» **The problem**: Print every entry below again exactly as written, skipping the pictures.

» **Input data**:
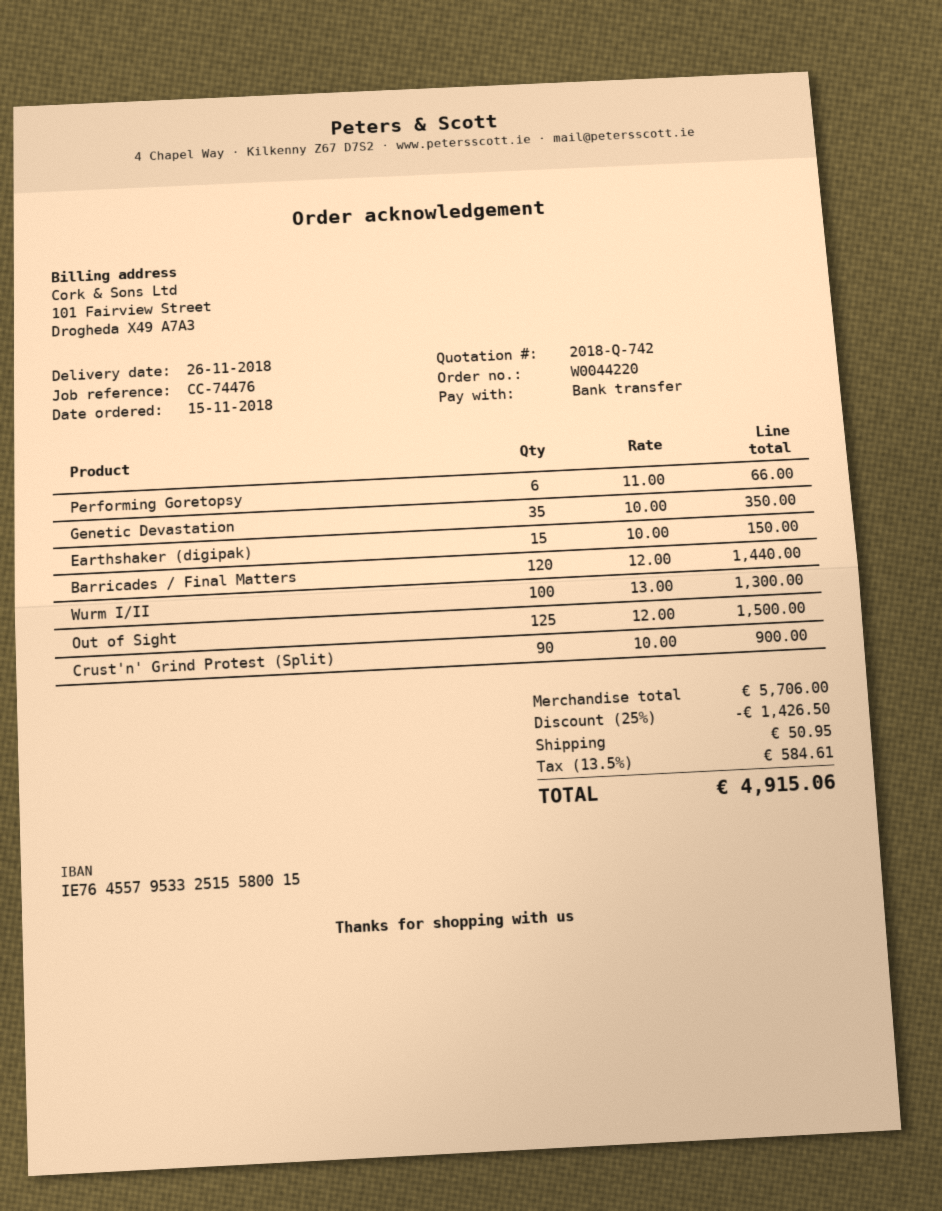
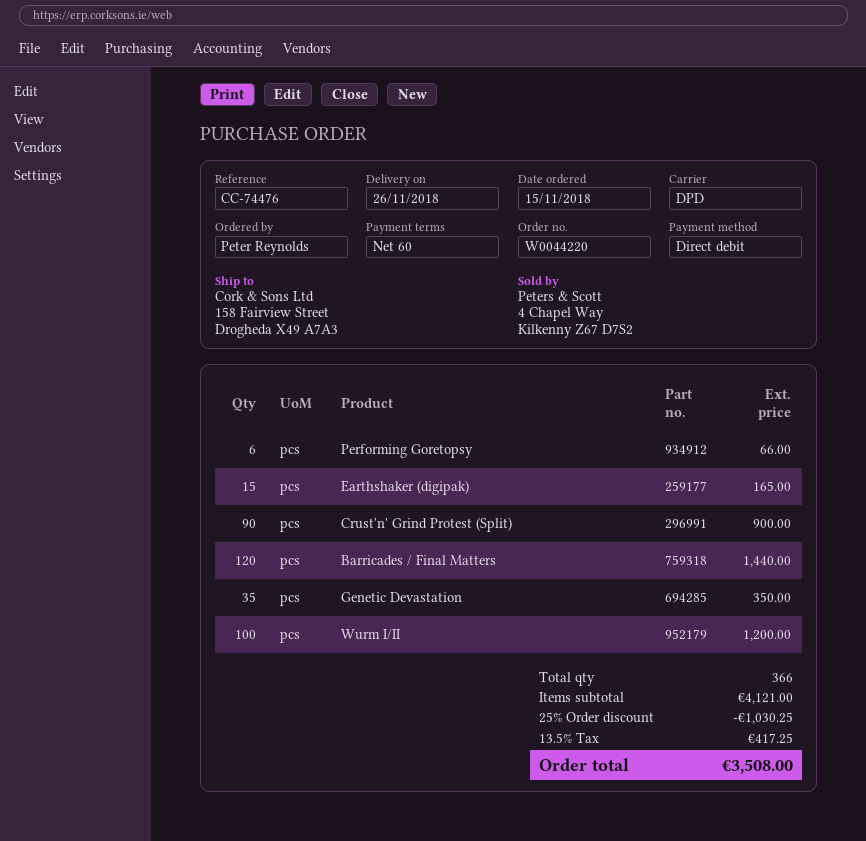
payment method: bank transfer -> direct debit
Earthshaker (digipak): 15 for 150.00 -> 15 for 165.00
Wurm I/II: 100 for 1300.00 -> 100 for 1200.00
Out of Sight: 125 for 1500.00 -> none
subtotal: 5706.00 -> 4121.00
discount: 25% = 1426.50 -> 25% = 1030.25
shipping: 50.95 -> none
tax: 13.5% = 584.61 -> 13.5% = 417.25
total: 4915.06 -> 3508.00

» **Solution for this task**:
payment method: bank transfer -> direct debit
Earthshaker (digipak): 15 for 150.00 -> 15 for 165.00
Wurm I/II: 100 for 1300.00 -> 100 for 1200.00
Out of Sight: 125 for 1500.00 -> none
subtotal: 5706.00 -> 4121.00
discount: 25% = 1426.50 -> 25% = 1030.25
shipping: 50.95 -> none
tax: 13.5% = 584.61 -> 13.5% = 417.25
total: 4915.06 -> 3508.00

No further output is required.